- **Task description**
Start at the line below containing "absolute; left: 0;" and stop at the line containing "370px; font-size: 38px;". Repeat every line of that stretch exactly, and nothing outside it.

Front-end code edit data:
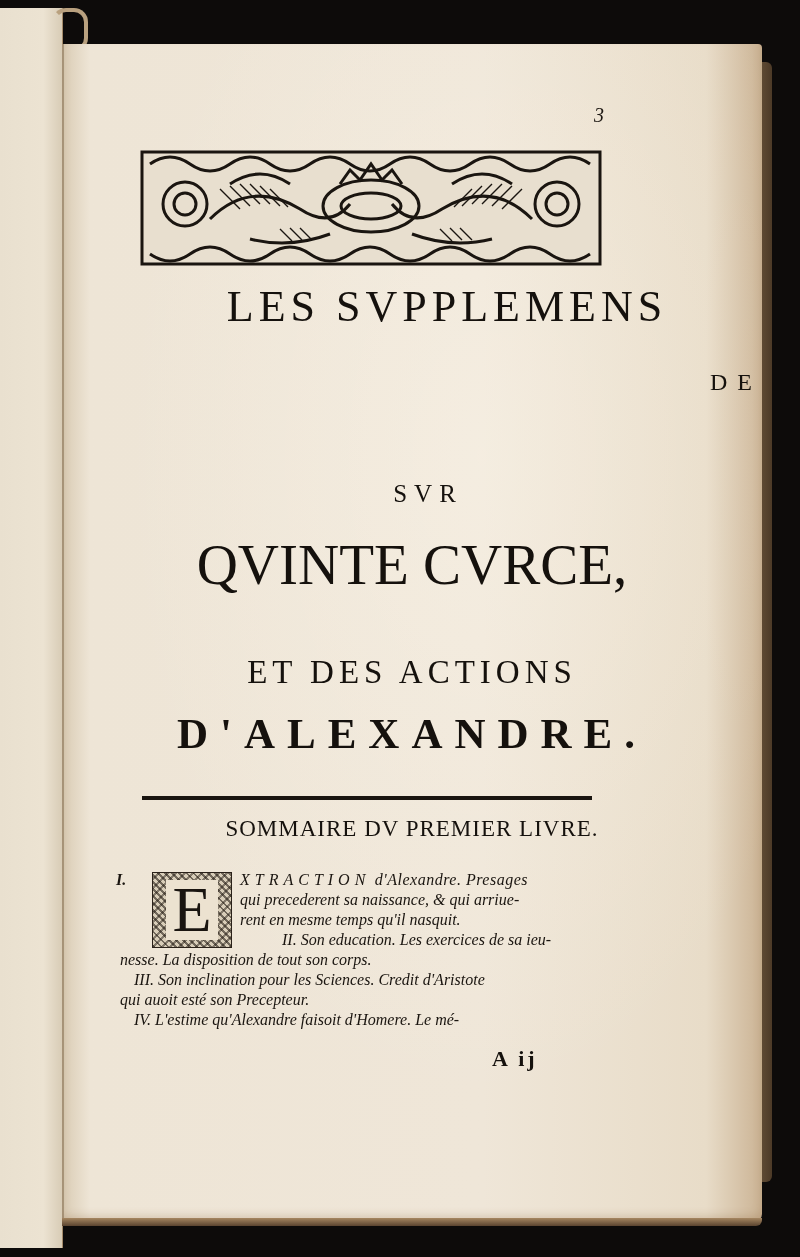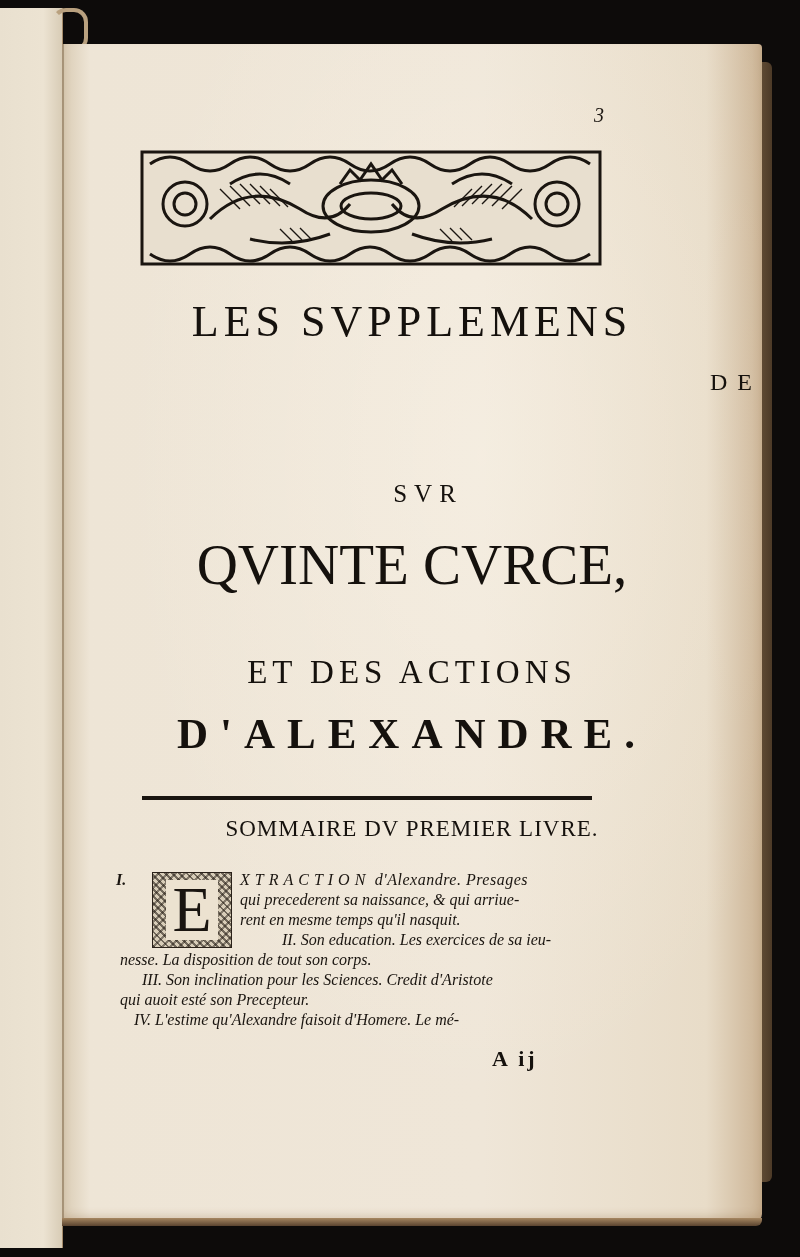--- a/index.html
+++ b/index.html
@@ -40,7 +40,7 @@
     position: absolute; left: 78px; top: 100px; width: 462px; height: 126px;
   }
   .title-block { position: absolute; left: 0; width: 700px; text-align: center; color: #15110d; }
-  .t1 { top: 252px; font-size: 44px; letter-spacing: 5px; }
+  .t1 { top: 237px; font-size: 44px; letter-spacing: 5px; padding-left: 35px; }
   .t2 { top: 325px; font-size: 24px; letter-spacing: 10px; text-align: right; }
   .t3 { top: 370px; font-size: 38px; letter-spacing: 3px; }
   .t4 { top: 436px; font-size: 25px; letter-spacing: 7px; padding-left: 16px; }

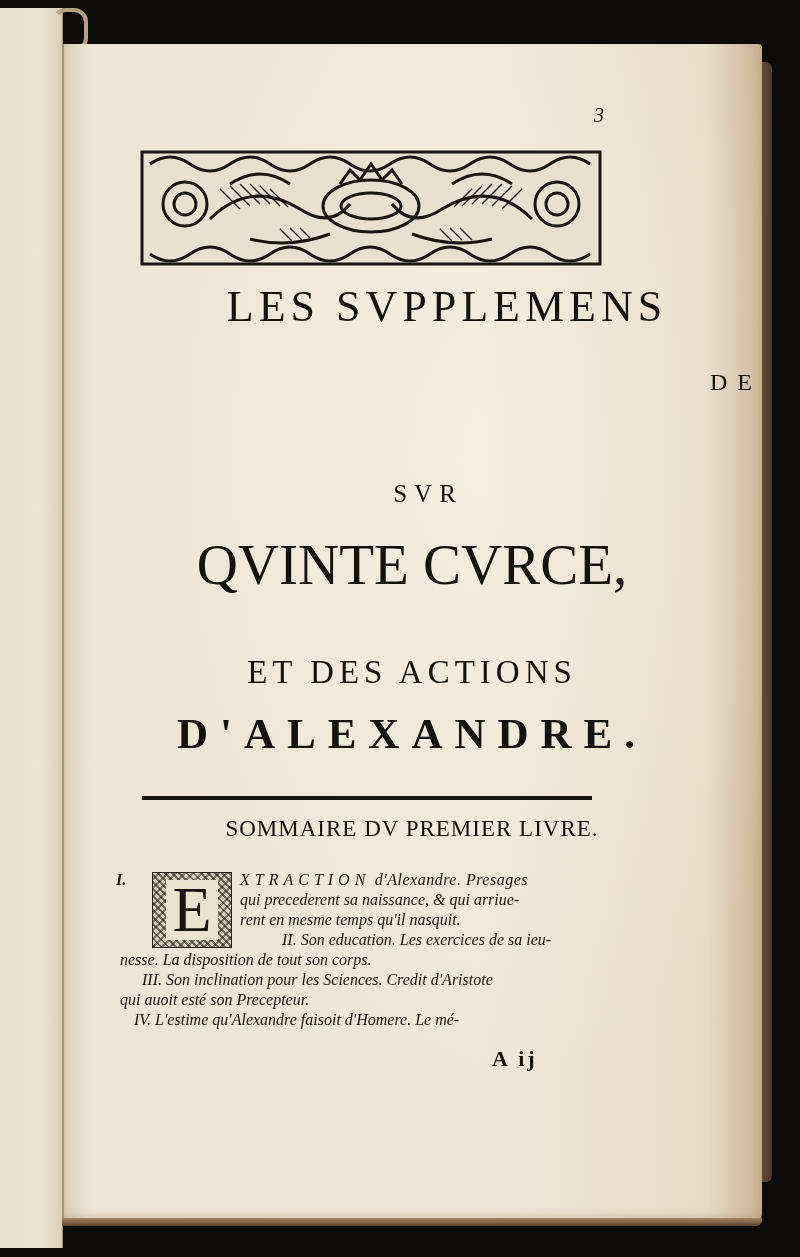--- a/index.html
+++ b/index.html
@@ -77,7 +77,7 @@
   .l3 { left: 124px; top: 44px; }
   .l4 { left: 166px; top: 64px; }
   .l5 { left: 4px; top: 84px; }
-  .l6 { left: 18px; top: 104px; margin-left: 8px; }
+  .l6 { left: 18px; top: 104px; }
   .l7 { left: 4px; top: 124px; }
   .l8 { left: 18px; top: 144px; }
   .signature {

- **Exercise answer**
   .title-block { position: absolute; left: 0; width: 700px; text-align: center; color: #15110d; }
-  .t1 { top: 252px; font-size: 44px; letter-spacing: 5px; }
+  .t1 { top: 237px; font-size: 44px; letter-spacing: 5px; padding-left: 35px; }
   .t2 { top: 325px; font-size: 24px; letter-spacing: 10px; text-align: right; }
   .t3 { top: 370px; font-size: 38px; letter-spacing: 3px; }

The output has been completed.